I'm glad the initial appt went well.

Get the numbers of the clinics, and keep politely phoning to check how the waiting lost is going. Get your name down as being able to attend short notice cancellations (if you are, of course). Make a (nice, polite, concerned-mother) nuisance of yourself, and it may help bump you up the lists (if only to get rid of you Grin)
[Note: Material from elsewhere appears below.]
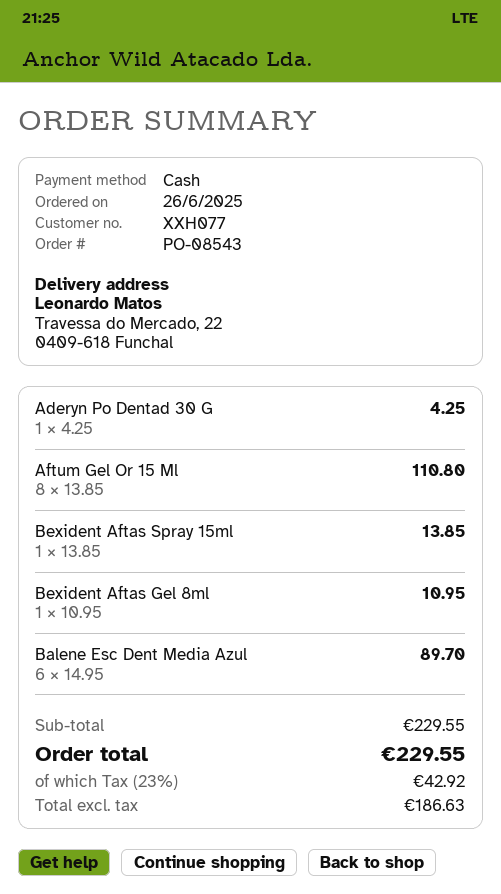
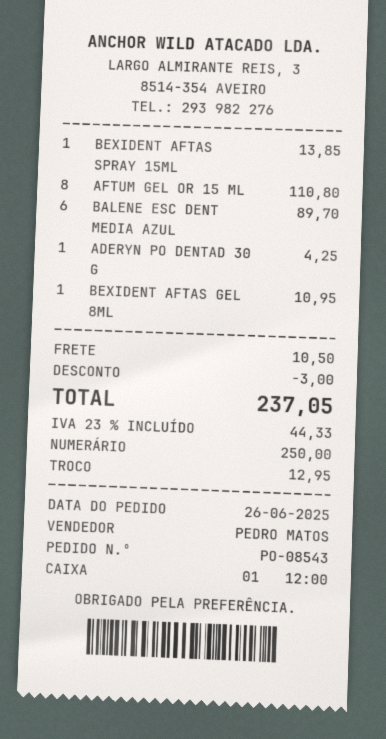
discount: none -> 3.00
shipping: none -> 10.50
tax: 23% = 42.92 -> 23% = 44.33
total: 229.55 -> 237.05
How old is your ds now? Don't listen to anyone saying there is a minimum age for dx - this is usually only to 'manage' their lists and budgets. Try to find out what diagnostic tests they use in your area, and ask when they will be administered - with dd1 I was so clueless we ended up have Community Paed appts x3 (minimum of 6 months between them, usually more like 8-9 months) before we wished up that we were being kept in a loop - none of the comm paeds we saw were qualified to dx, so all they could do was re-take history. The third one we saw was a 'good guy' and so thoroughly fed up with the crappy holding pattern (which left children like dd1 - nonverbal, severe, no play skills or functional communication at all - in limbo with no support) that he spilled the beans and told us who to ring and what to ask for.

She was dx'd less than 6 months after we saw him, from a startpoint of no assessments having been done (only history taken and re-taken). And she was only 2.8 then. It can be done when they want to (and indeed, if you went private, you would likely get your answer in a day - not always, but usually - so the 'it takes a year to dx' type statements are usually just treading water).